[Before-and-after change data]
>>

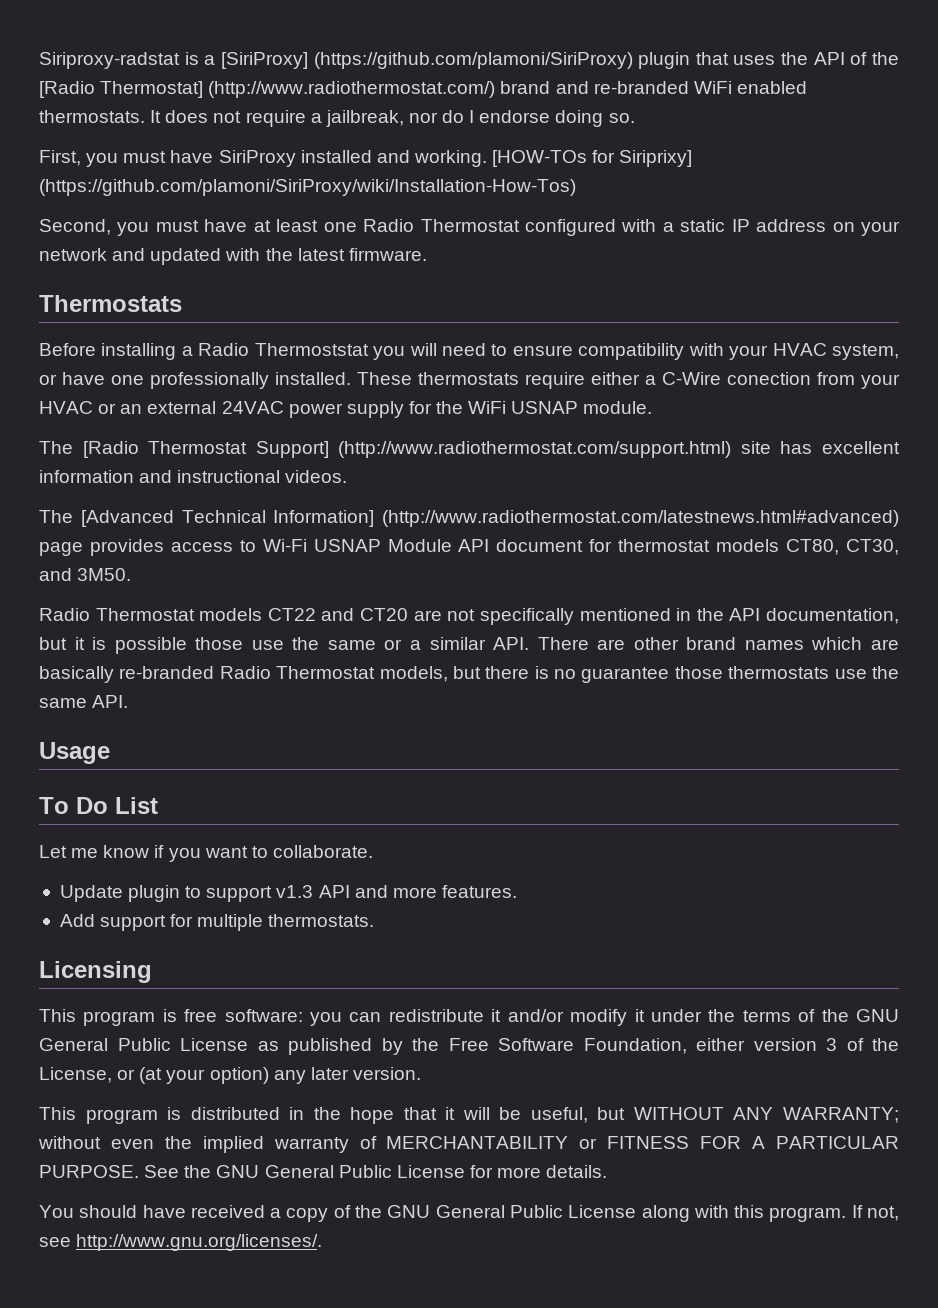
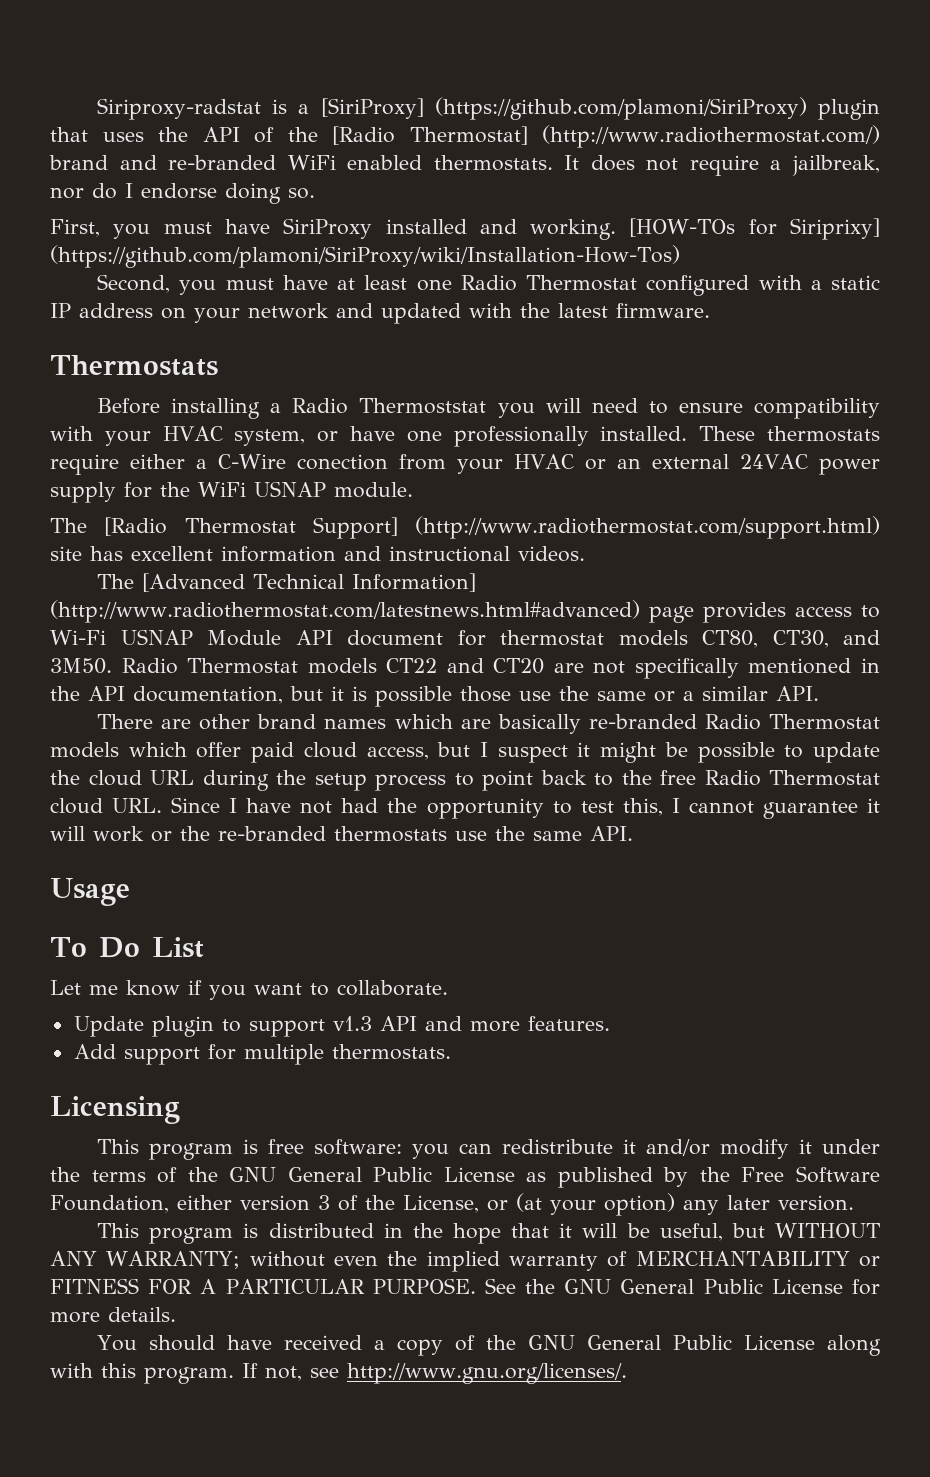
- The [Advanced Technical Information] (http://www.radiothermostat.com/latestnews.html#advanced) page provides access to Wi-Fi USNAP Module API document for thermostat models CT80, CT30, and 3M50.
- Radio Thermostat models CT22 and CT20 are not specifically mentioned in the API documentation, but it is possible those use the same or a similar API. There are other brand names which are basically re-branded Radio Thermostat models, but there is no guarantee those thermostats use the same API.
+ The [Advanced Technical Information] (http://www.radiothermostat.com/latestnews.html#advanced) page provides access to Wi-Fi USNAP Module API document for thermostat models CT80, CT30, and 3M50. Radio Thermostat models CT22 and CT20 are not specifically mentioned in the API documentation, but it is possible those use the same or a similar API.
+ There are other brand names which are basically re-branded Radio Thermostat models which offer paid cloud access, but I suspect it might be possible to update the cloud URL during the setup process to point back to the free Radio Thermostat cloud URL. Since I have not had the opportunity to test this, I cannot guarantee it will work or the re-branded thermostats use the same API.

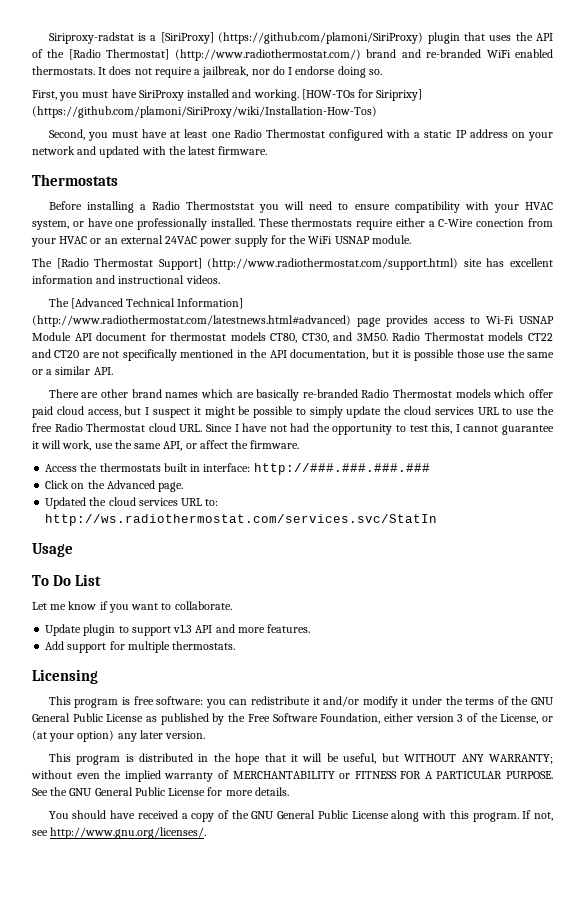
- There are other brand names which are basically re-branded Radio Thermostat models which offer paid cloud access, but I suspect it might be possible to update the cloud URL during the setup process to point back to the free Radio Thermostat cloud URL. Since I have not had the opportunity to test this, I cannot guarantee it will work or the re-branded thermostats use the same API.
+ There are other brand names which are basically re-branded Radio Thermostat models which offer paid cloud access, but I suspect it might be possible to simply update the cloud services URL to use the free Radio Thermostat cloud URL. Since I have not had the opportunity to test this, I cannot guarantee it will work, use the same API, or affect the firmware.
+ Access the thermostats built in interface: http://###.###.###.###
+ Click on the Advanced page.
+ Updated the cloud services URL to: http://ws.radiothermostat.com/services.svc/StatIn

<<

Try it: Proceeding from the line containing "- Radio Thermostat" through the line containing "and 3M50. Radio", transcribe the lines above exactly, both end lines included.

Exercise response:
- Radio Thermostat models CT22 and CT20 are not specifically mentioned in the API documentation, but it is possible those use the same or a similar API. There are other brand names which are basically re-branded Radio Thermostat models, but there is no guarantee those thermostats use the same API.
+ The [Advanced Technical Information] (http://www.radiothermostat.com/latestnews.html#advanced) page provides access to Wi-Fi USNAP Module API document for thermostat models CT80, CT30, and 3M50. Radio Thermostat models CT22 and CT20 are not specifically mentioned in the API documentation, but it is possible those use the same or a similar API.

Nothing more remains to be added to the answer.